Karl A. Lamers (born 12 February 1951, in Duisburg) is a German politician of the Christian Democratic Union (CDU) who served as a member of the German Parliament from 1994 until 2021. From 2010 to 2012 he was the President of the NATO Parliamentary Assembly.

Education and career[edit]

After completing his Abitur in 1969, Lamers studied law at the University of Münster. He passed his First State Examination in Münster and obtained a doctorate in law in 1976, with a dissertation called "Representation and integration of foreign nationals in the Federal Republic of Germany with special regard to suffrage – also a comparative study about local election rights in the member states of the European Communities". Subsequently, he passed the Second State Examination and became a research associate at the Max Planck Institute for Comparative Public Law and International Law in Heidelberg. Later on he became a senior Beamter at the Landtag of Baden-Württemberg, serving as the Head of the Office of the President of the Landtag. Karl A. Lamers is registered as practising lawyer in Heidelberg.

Political involvement[edit]

Lamers became a member of the Christian Democratic Union and its youth division, the Junge Union (JU), in 1975. From 1981 to 1986 he acted as deputy state chairman of the Junge Union Baden-Württemberg under its State Chairman Günther Oettinger, who later became Minister-President of the state of Baden-Württemberg and is currently serving as European Commissioner for Energy. Since 2003, Lamers is honorary chairman of the CDU division of Heidelberg after being its chairman from 1985 to 2003 and a member of the Municipal Council of Heidelberg 1987 to 1995.
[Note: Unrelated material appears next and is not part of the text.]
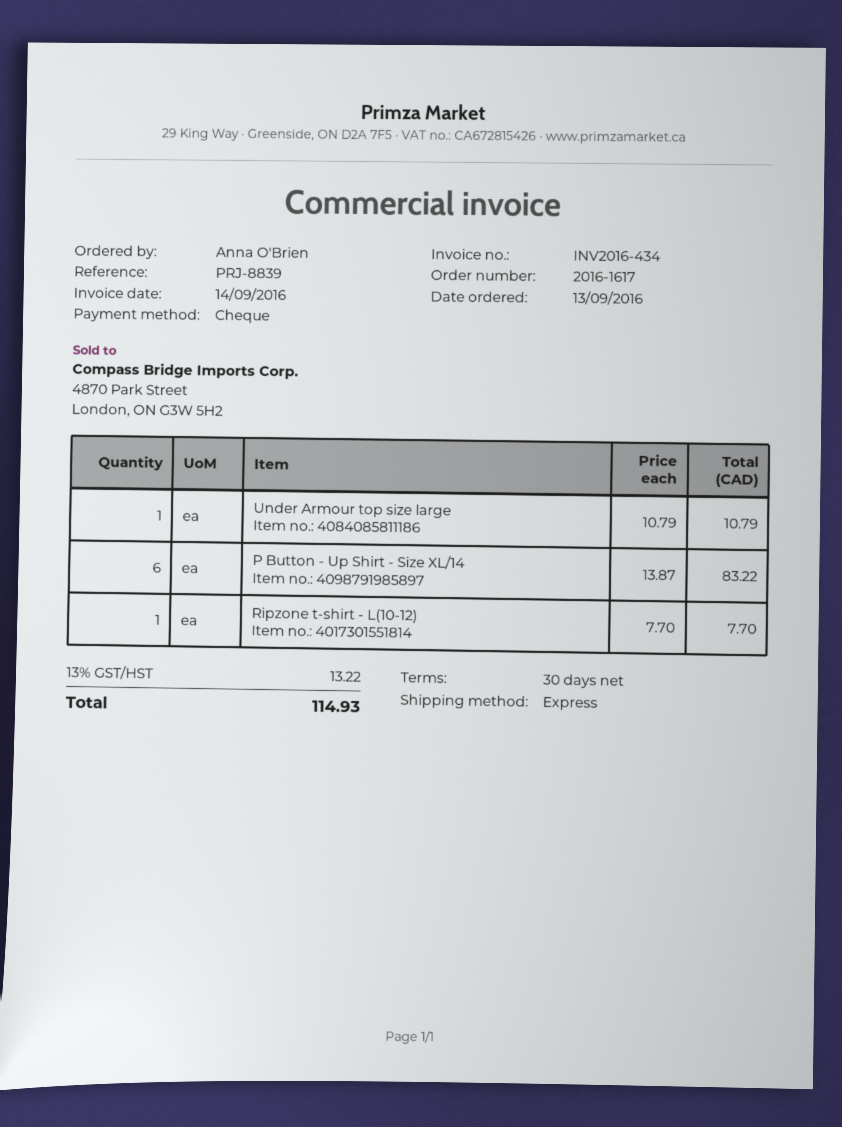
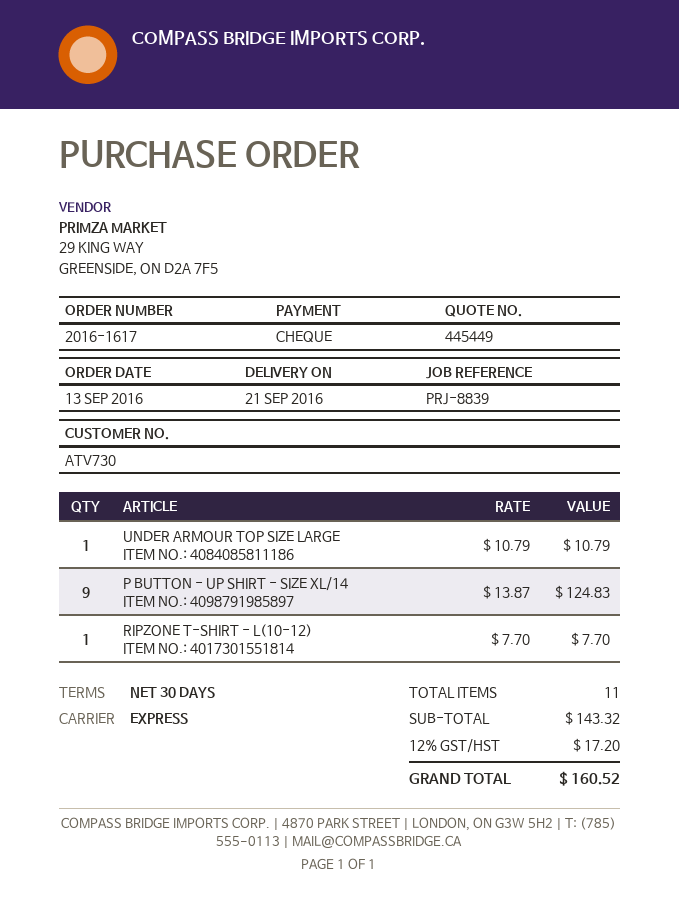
P Button - Up Shirt - Size XL/14: 6 x 13.87 = 83.22 -> 9 x 13.87 = 124.83
tax: 13% = 13.22 -> 12% = 17.20
total: 114.93 -> 160.52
Member of Parliament[edit]

In 1994, Lamers got elected to the Bundestag for the first time by directly winning the Heidelberg constituency. In 1998 and 2002 he won a seat through his placing on the CDU Party List of Baden-Würrtemberg in Germany's mixed member proportional representation voting system. Lamers directly won his constituency again in 2005 and 2009, receiving 36,1% of the votes in 2009.[1]

Lamers was elected Deputy Chairman of the Defence Committee of the Bundestag in 2005 and is still holding this office. He is a member of the NATO Parliamentary Assembly since 1998 and was elected its president in Warsaw on 16 November 2010.[2] Lamers also acted as President of the Atlantic Treaty Association from 2008 to 2014, succeeding Robert E. Hunter, who held the office from 2003 to 2008.

In March 2019, Lamers announced that he would not stand in the 2021 federal elections and resign from active politics by the end of the parliamentary term.[3]